(2011年7月20日 00:00)

平成23年度税制改正 消費税仕入税額控除の95%ルールの撤廃

こんにちは財務事業部です。

報道では目立たないが、実務上非常に大きな影響がある

「消費税仕入税額控除の95%ルールの撤廃」について

お話していきたいと思います。

 

消費税は、事業者が国に納付する場合に、

顧客から預かった消費税(仮受消費税)から、

その事業者が負担している消費税(仮払消費税)を控除して計算をします。

これを「仕入税額控除」といいます。

 

現在のルールでは、この仕入税額控除を計算するとき、

課税売上割合(受取利息や土地の譲渡などの非課税の売上と

課税売上を合算した金額のうち、課税売上が占める割合)が

95%以上であれば、全額控除ができます。
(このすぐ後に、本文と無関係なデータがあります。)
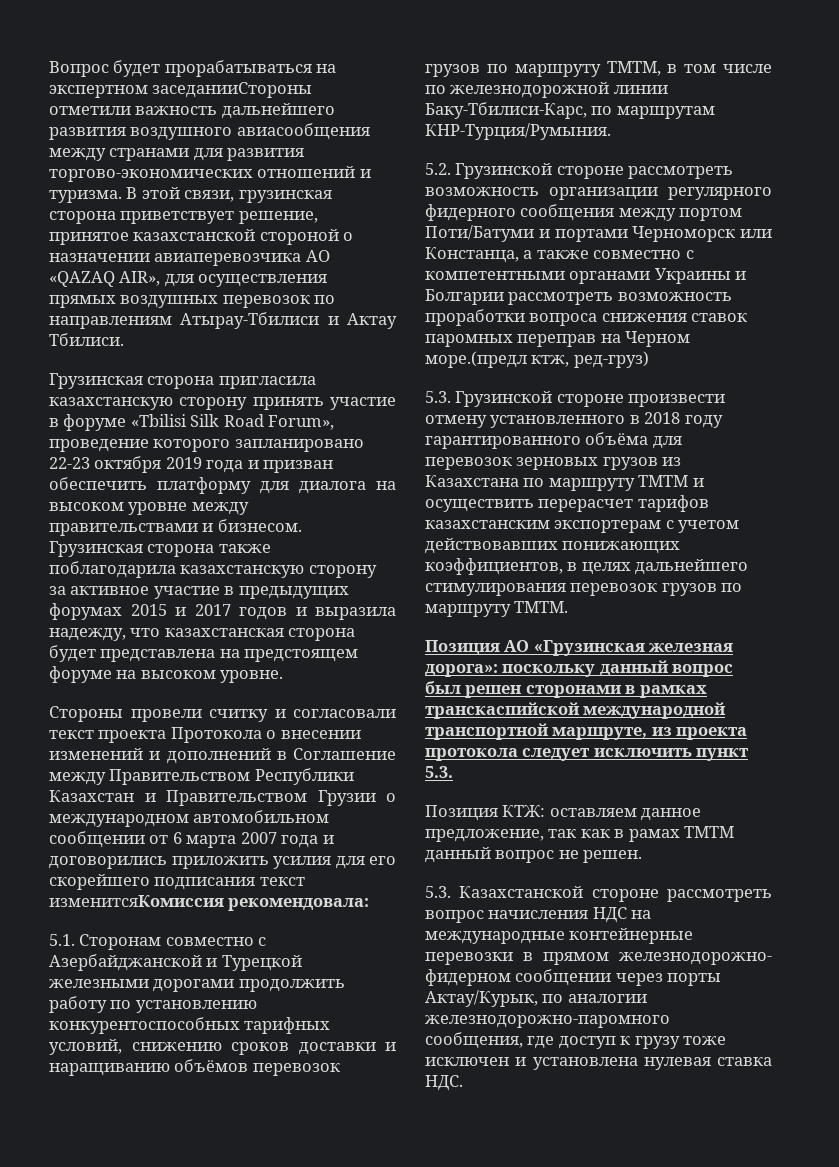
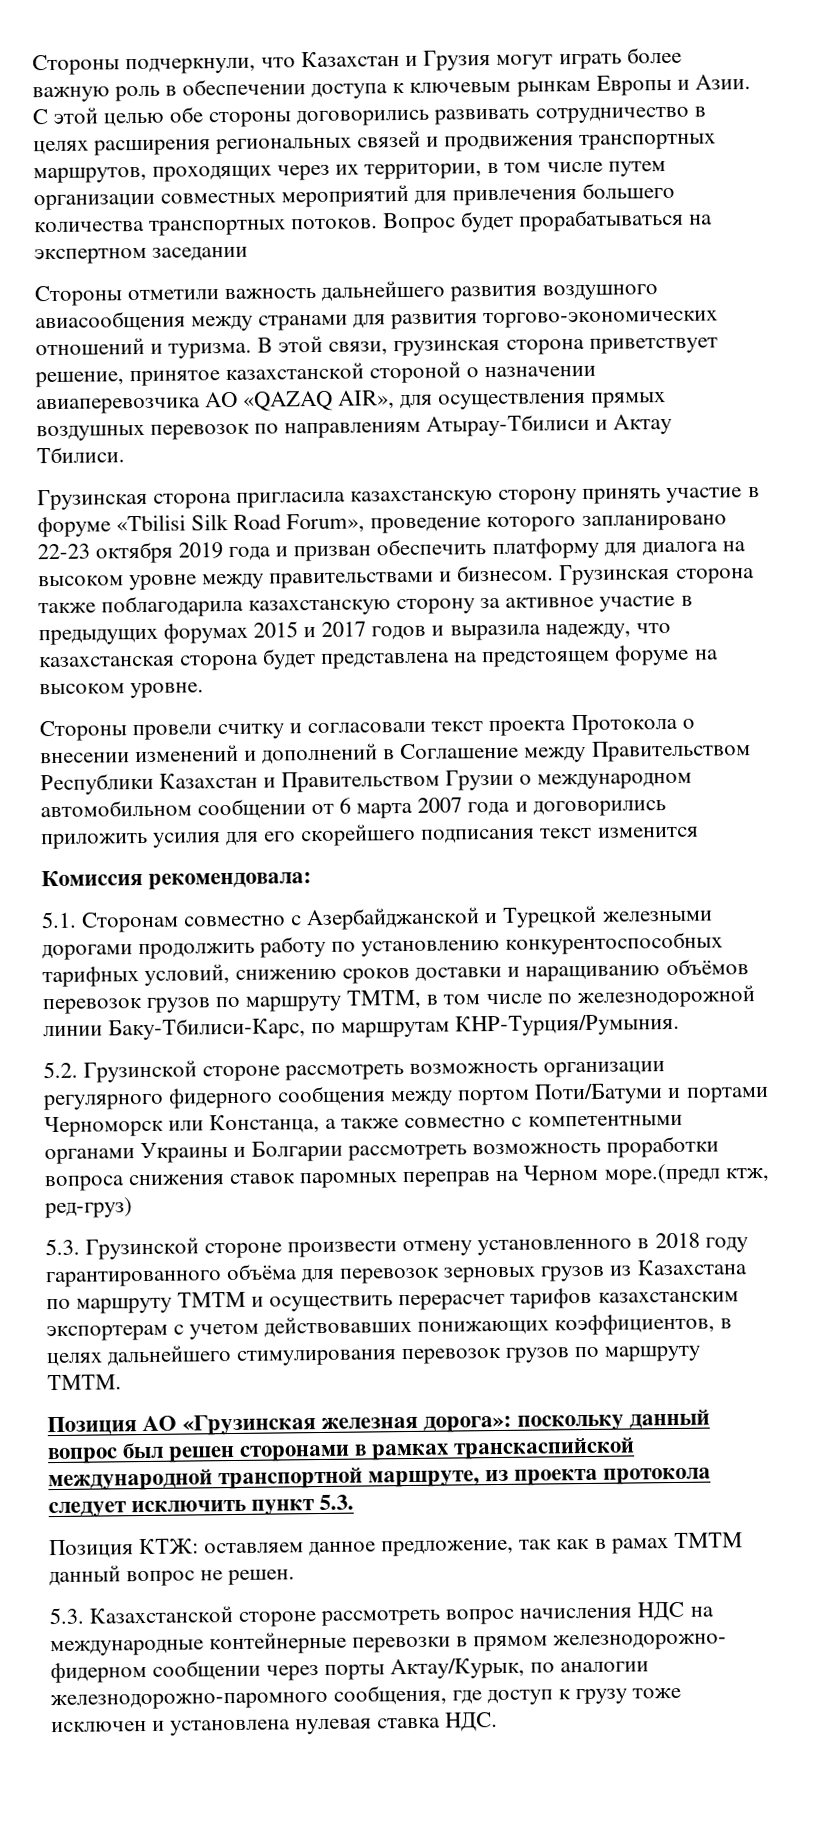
+ Стороны подчеркнули, что Казахстан и Грузия могут играть более важную роль в обеспечении доступа к ключевым рынкам Европы и Азии. С этой целью обе стороны договорились развивать сотрудничество в целях расширения региональных связей и продвижения транспортных маршрутов, проходящих через их территории, в том числе путем организации совместных мероприятий для привлечения большего количества транспортных потоков.
- Вопрос будет прорабатываться на экспертном заседанииСтороны отметили важность дальнейшего развития воздушного авиасообщения между странами для развития торгово-экономических отношений и туризма.
+ Вопрос будет прорабатываться на экспертном заседании
+ Стороны отметили важность дальнейшего развития воздушного авиасообщения между странами для развития торгово-экономических отношений и туризма.
- Стороны провели считку и согласовали текст проекта Протокола о внесении изменений и дополнений в Соглашение между Правительством Республики Казахстан и Правительством Грузии о международном автомобильном сообщении от 6 марта 2007 года и договорились приложить усилия для его скорейшего подписания текст изменитсяКомиссия рекомендовала:
+ Стороны провели считку и согласовали текст проекта Протокола о внесении изменений и дополнений в Соглашение между Правительством Республики Казахстан и Правительством Грузии о международном автомобильном сообщении от 6 марта 2007 года и договорились приложить усилия для его скорейшего подписания текст изменится
+ Комиссия рекомендовала:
これを95%ルールと呼んでいます。

 

不動産業や医療法人などの特定の業種を除くと、

多くの企業がこの95%ルールにより、仮払消費税の全額を控除しています。

 

今回の改正で、平成24年4月1日以降開始する課税期間から、

その課税期間の課税売上が5億円を超える事業者は

95%ルールが使えなくなります。

 

95%ルールが使えなくなるとどうなるかというと、仮払消費税の金額に

課税売上割合を乗じて控除できる金額を計算する(一括比例配分方式)か、

仮払消費税を、課税売上に対応するものと、

課税売上・非課税売上に共通して対応するもの、

非課税売上に対応するものに区分した上で、

共通の金額に課税売上割合を乗じた上で、

課税売上対応の金額と合算して控除する(個別対応方式)によることになります。

 

長々と書きましたが、

要するに、課税売上が5億円超になることが見込まれる場合には、

仮払消費税の区分をしなければ損をしてしまうことがあるということです。

 

会社の経理レベルもそれに対応できるようにしておかないといけないので、

今から準備しておくことが重要です。

我々も出来うる限りご協力させていただきます。